Key challenges in this space include the lack of publicly available data regarding smartphone database usage patterns in the real world, concrete high-level optimization targets, and tools and methodologies for reliably measuring database performance along axes relevant to smartphone apps. We propose infrastructure support and community-building efforts that will both improve existing research on embedded databases, and help to encourage new and innovative research in the area. This infrastructure support will take the form of real-world smartphone usage traces, a benchmarking suite for pocket-scale data, visualization tools, and instrumentation for mobile embedded databases.
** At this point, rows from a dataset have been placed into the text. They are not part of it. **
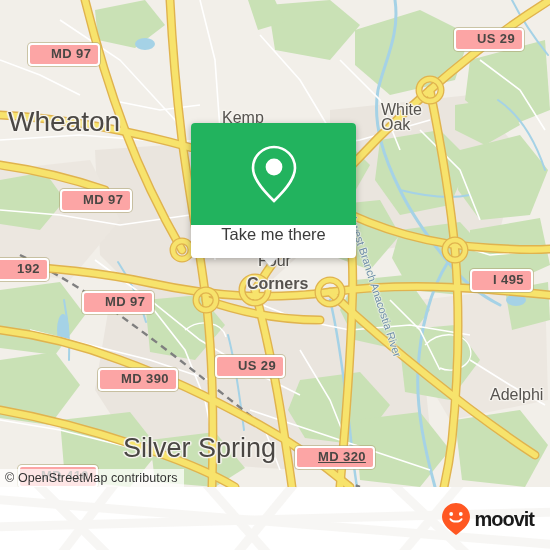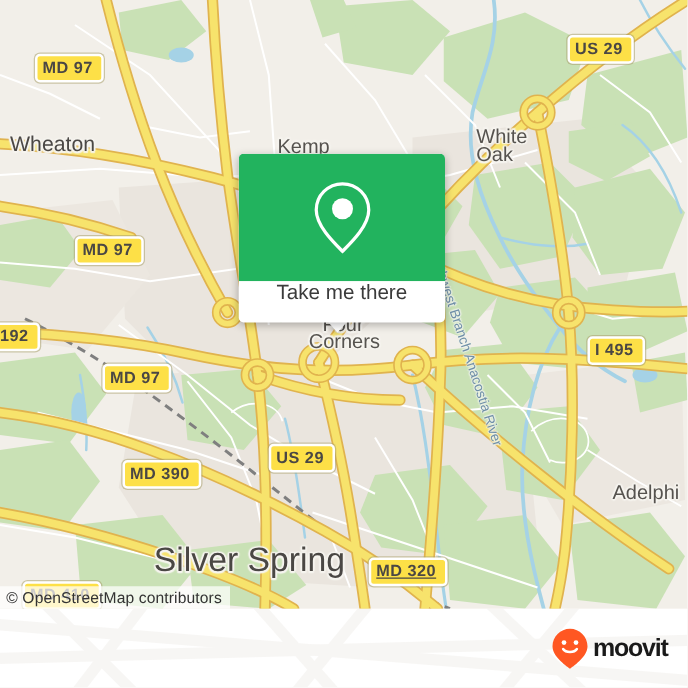--- a/index.html
+++ b/index.html
@@ -92,12 +92,12 @@
   
   .shield{
     position:absolute;
-    background:#fde047;
+    background:#fca5a5;
     border:2px solid #ffffff;
     border-radius:4px;
     color:#4a4744;
     font-size:13px;font-weight:bold;
-    padding:1px 7px 2px 4px;
+    padding:1px 7px 2px 21px;
     letter-spacing:.4px;
     box-shadow:0 0 0 1px rgba(170,160,110,.55);
     white-space:nowrap;

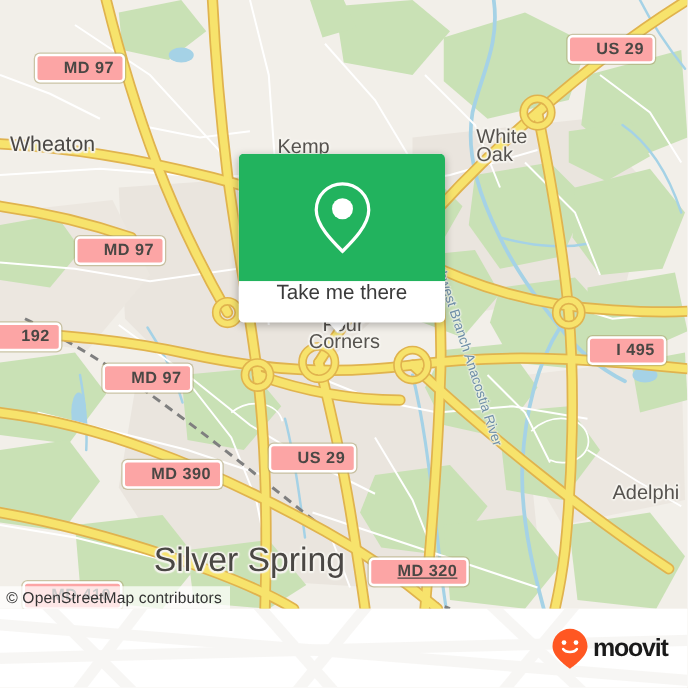--- a/index.html
+++ b/index.html
@@ -81,7 +81,7 @@
       1px 1px 1px #f6f4ef,-1px -1px 1px #f6f4ef,
       1px -1px 1px #f6f4ef,-1px 1px 1px #f6f4ef;
   }
-  .lbl-city{font-size:17px;color:#4b4845;}
+  .lbl-city{font-size:28px;color:#4b4845;}
   .lbl-city-lg{font-size:27px;color:#4a4744;}
   .lbl-town{font-size:16px;color:#56534f;}
   .lbl-river{

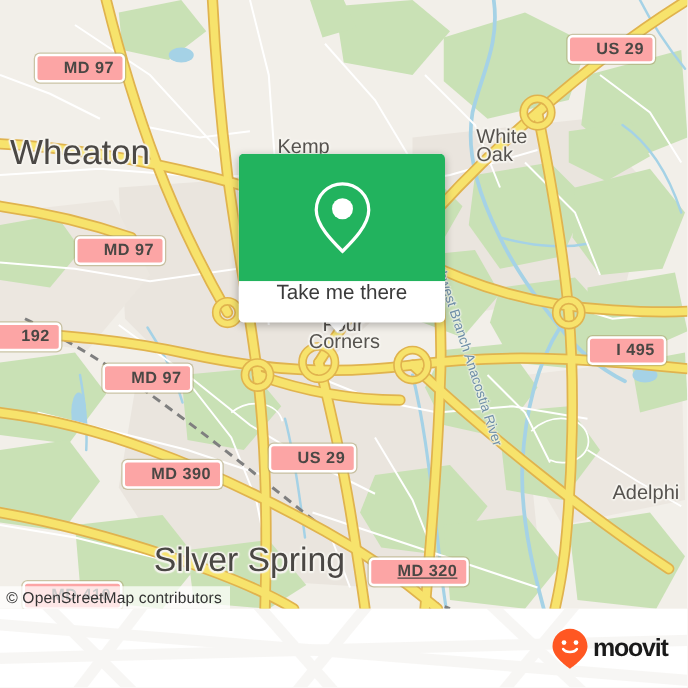--- a/index.html
+++ b/index.html
@@ -262,7 +262,7 @@
     <div class="lbl lbl-town" style="left:381px;top:101px;">White</div>
     <div class="lbl lbl-town" style="left:381px;top:116px;">Oak</div>
     <div class="lbl lbl-town" style="left:258px;top:252px;">Four</div>
-    <div class="lbl lbl-town" style="left:247px;top:265px;">Corners</div>
+    <div class="lbl lbl-town" style="left:247px;top:275px;font-weight:bold;">Corners</div>
     <div class="lbl lbl-city-lg" style="left:123px;top:433px;">Silver Spring</div>
     <div class="lbl lbl-town" style="left:490px;top:386px;">Adelphi</div>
Keywords: databases, smartphones, benchmarking
---- Intellectual Merit ----
---- Broader Impacts ----
With 2 billion smartphones in the world, people are increasingly relying on smartphones to manage their lives. The proliferation of data-driven smartphone apps is driving a need to create more, better, faster, more user-friendly, and more power-aware techniques for managing their data. It is critical that we begin understand how smartphone apps interact with their data. Our proposal lays the groundwork for research on pocket-scale data management. We have interest from the Transaction Processing Council for our proposed benchmark, and even now several members of the database, systems, and programming language communities have expressed interest in the resources we propose to offer. In addition to supporting research in a critical area, this proposal will support one graduate student during the planning phase and up to two graduate students in later phases, resulting in between one and two PhD Theses.